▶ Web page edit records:
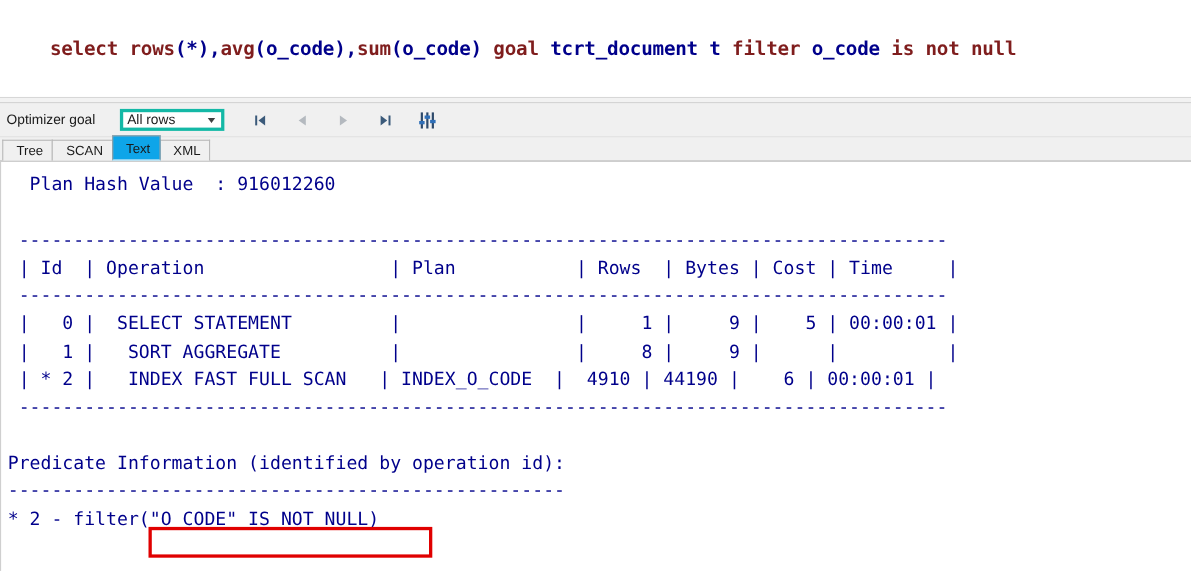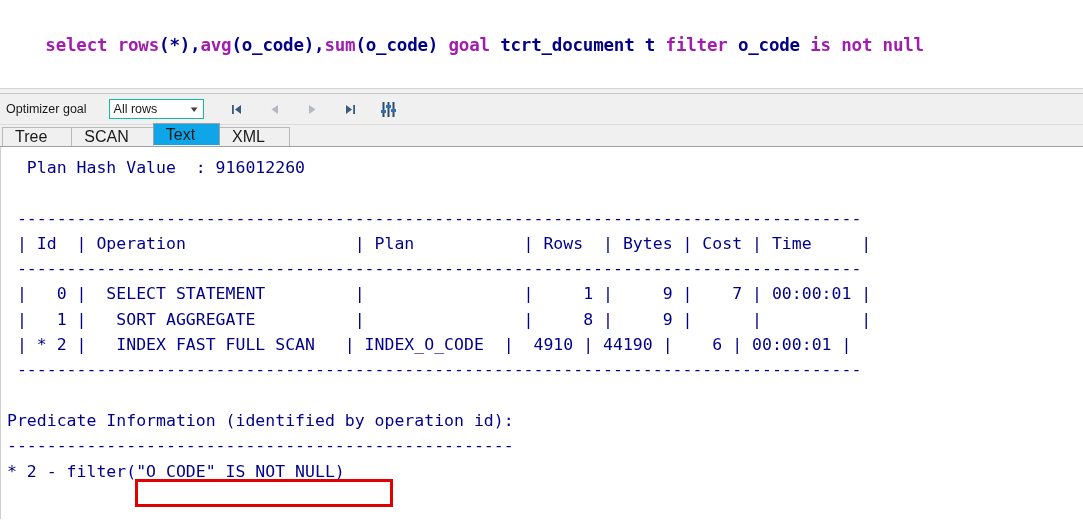--- a/index.html
+++ b/index.html
@@ -25,21 +25,21 @@
     position: relative;
   }
   .sql-line {
     font-family: "DejaVu Sans Mono", "Liberation Mono", monospace;
     font-size: 17.5px;
     font-weight: bold;
     letter-spacing: -0.2px;
     white-space: pre;
     line-height: 26px;
   }
-  .kw   { color: #a21caf; }
+  .kw   { color: #7f1d1d; }
   .idn  { color: #00008b; }
 
   .divider-strip {
     height: 4px;
     border-top: 1px solid #d4d4d4;
     border-bottom: 1px solid #c8c8c8;
     background: #f2f2f2;
   }
 
   
@@ -55,21 +55,21 @@
   .tb-label {
     font-size: 12.5px;
     color: #1a1a1a;
     margin-right: 10px;
     white-space: nowrap;
   }
   .combo {
     width: 95px;
     height: 20px;
     background: #ffffff;
-    border: 1px solid #14b8a6;
+    border: 3px solid #14b8a6;
     display: flex;
     align-items: center;
     justify-content: space-between;
     padding: 0 3px 0 4px;
     box-sizing: border-box;
     font-size: 12.5px;
     color: #1a1a1a;
     margin-right: 8px;
   }
   .combo .chev {
@@ -98,23 +98,23 @@
   .tabbar {
     height: 22px;
     background: #f0f0f0;
     display: flex;
     align-items: flex-end;
     padding-left: 2px;
     border-bottom: 1px solid #a0a0a0;
     box-sizing: border-box;
   }
   .tab {
-    font-size: 16px;
+    font-size: 12px;
     color: #1a1a1a;
-    padding: 2px 24px 3px 12px;
+    padding: 2px 8px 3px 12px;
     border: 1px solid #b9b9b9;
     border-bottom: none;
     background: #f0f0f0;
     margin-right: -1px;
     height: 19px;
     box-sizing: border-box;
     line-height: 14px;
   }
   .tab.active {
     background: #0ea5e9;
@@ -216,21 +216,21 @@
   <div class="tab">SCAN</div>
   <div class="tab active">Text</div>
   <div class="tab">XML</div>
 </div>
 
 <div class="plan-pane">
   <div class="plan-text"><span>  Plan Hash Value  : 916012260</span>
 <span class="blank"></span><span> -------------------------------------------------------------------------------------</span>
 <span> | Id  | Operation                 | Plan           | Rows  | Bytes | Cost | Time     |</span>
 <span> -------------------------------------------------------------------------------------</span>
-<span> |   0 |  SELECT STATEMENT         |                |     1 |     9 |    7 | 00:00:01 |</span>
+<span> |   0 |  SELECT STATEMENT         |                |     1 |     9 |    5 | 00:00:01 |</span>
 <span> |   1 |   SORT AGGREGATE          |                |     8 |     9 |      |          |</span>
 <span> | * 2 |   INDEX FAST FULL SCAN   | INDEX_O_CODE  |  4910 | 44190 |    6 | 00:00:01 |</span>
 <span> -------------------------------------------------------------------------------------</span>
 <span class="blank"></span><span>Predicate Information (identified by operation id):</span>
 <span>---------------------------------------------------</span>
 <span>* 2 - filter("O_CODE" IS NOT NULL)</span></div>
 
   <div class="hl-box"></div>
 </div>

▶ EXERCISE: If a line in the records contains the word "class", copy it out.

▶ WRITTEN ANSWER:
   <div class="tab">SCAN</div>
   <div class="tab active">Text</div>
   <div class="tab">XML</div>
 <div class="plan-pane">
   <div class="plan-text"><span>  Plan Hash Value  : 916012260</span>
 <span class="blank"></span><span> -------------------------------------------------------------------------------------</span>
 <span class="blank"></span><span>Predicate Information (identified by operation id):</span>
   <div class="hl-box"></div>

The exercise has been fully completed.